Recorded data
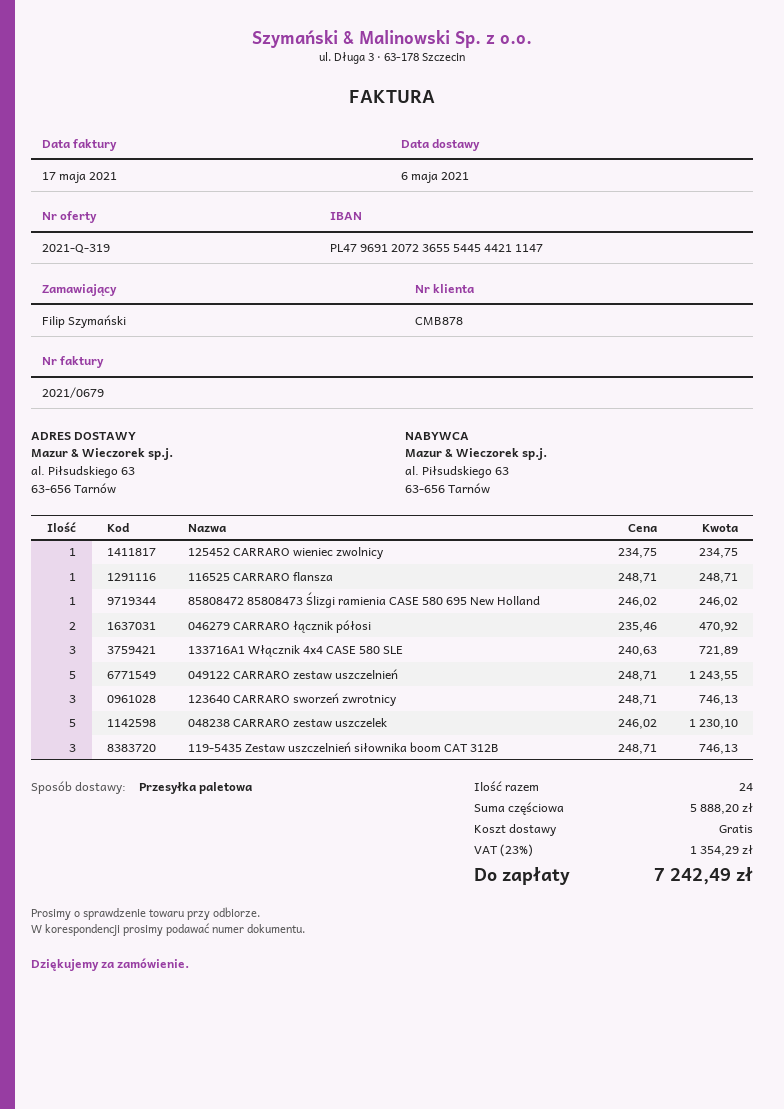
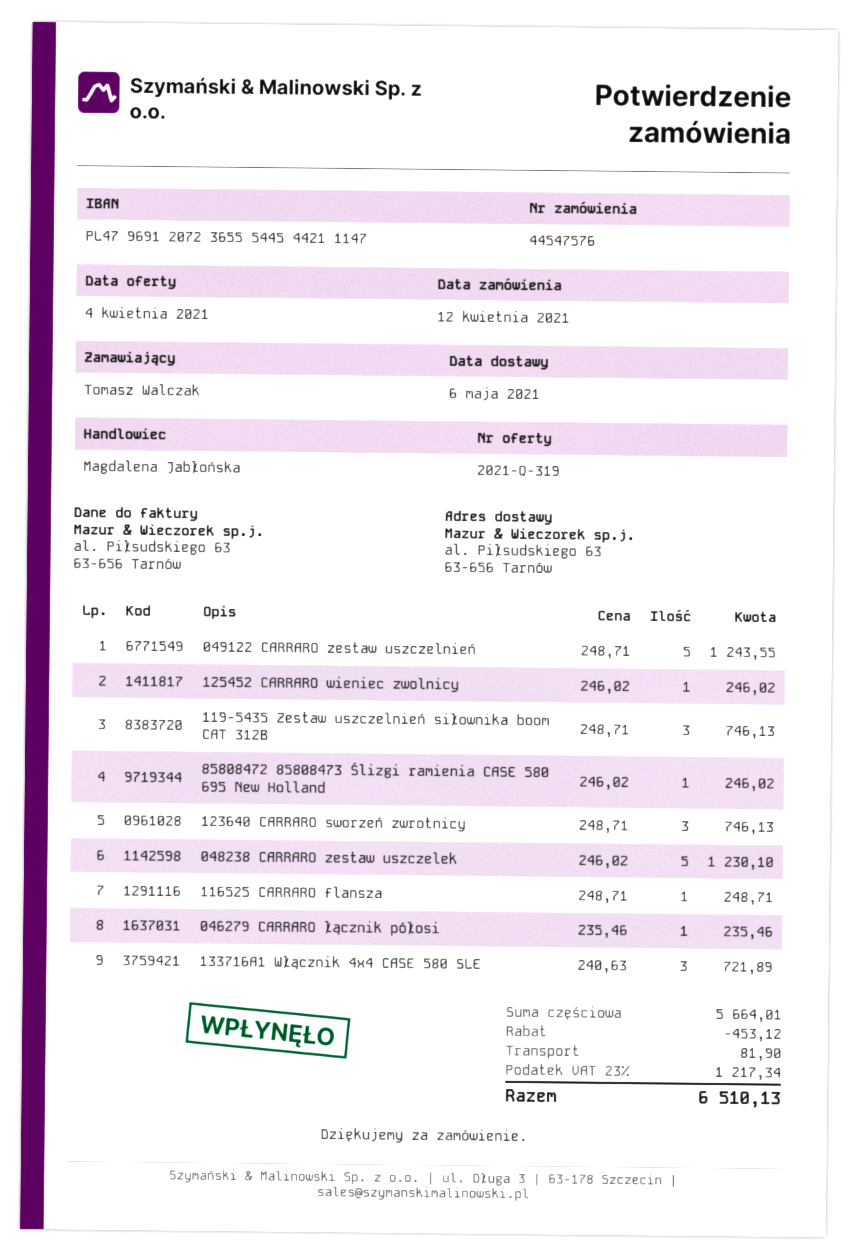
ordered by: Filip Szymański -> Tomasz Walczak
125452 CARRARO wieniec zwolnicy: 1 x 234.75 = 234.75 -> 1 x 246.02 = 246.02
046279 CARRARO łącznik półosi: 2 x 235.46 = 470.92 -> 1 x 235.46 = 235.46
subtotal: 5888.20 -> 5664.01
discount: none -> 453.12
shipping: 0.00 -> 81.90
tax: 23% = 1354.29 -> 23% = 1217.34
total: 7242.49 -> 6510.13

- Exercise aim -
Copy the entries exactly. Leave the pictures out.

- Problem solution -
ordered by: Filip Szymański -> Tomasz Walczak
125452 CARRARO wieniec zwolnicy: 1 x 234.75 = 234.75 -> 1 x 246.02 = 246.02
046279 CARRARO łącznik półosi: 2 x 235.46 = 470.92 -> 1 x 235.46 = 235.46
subtotal: 5888.20 -> 5664.01
discount: none -> 453.12
shipping: 0.00 -> 81.90
tax: 23% = 1354.29 -> 23% = 1217.34
total: 7242.49 -> 6510.13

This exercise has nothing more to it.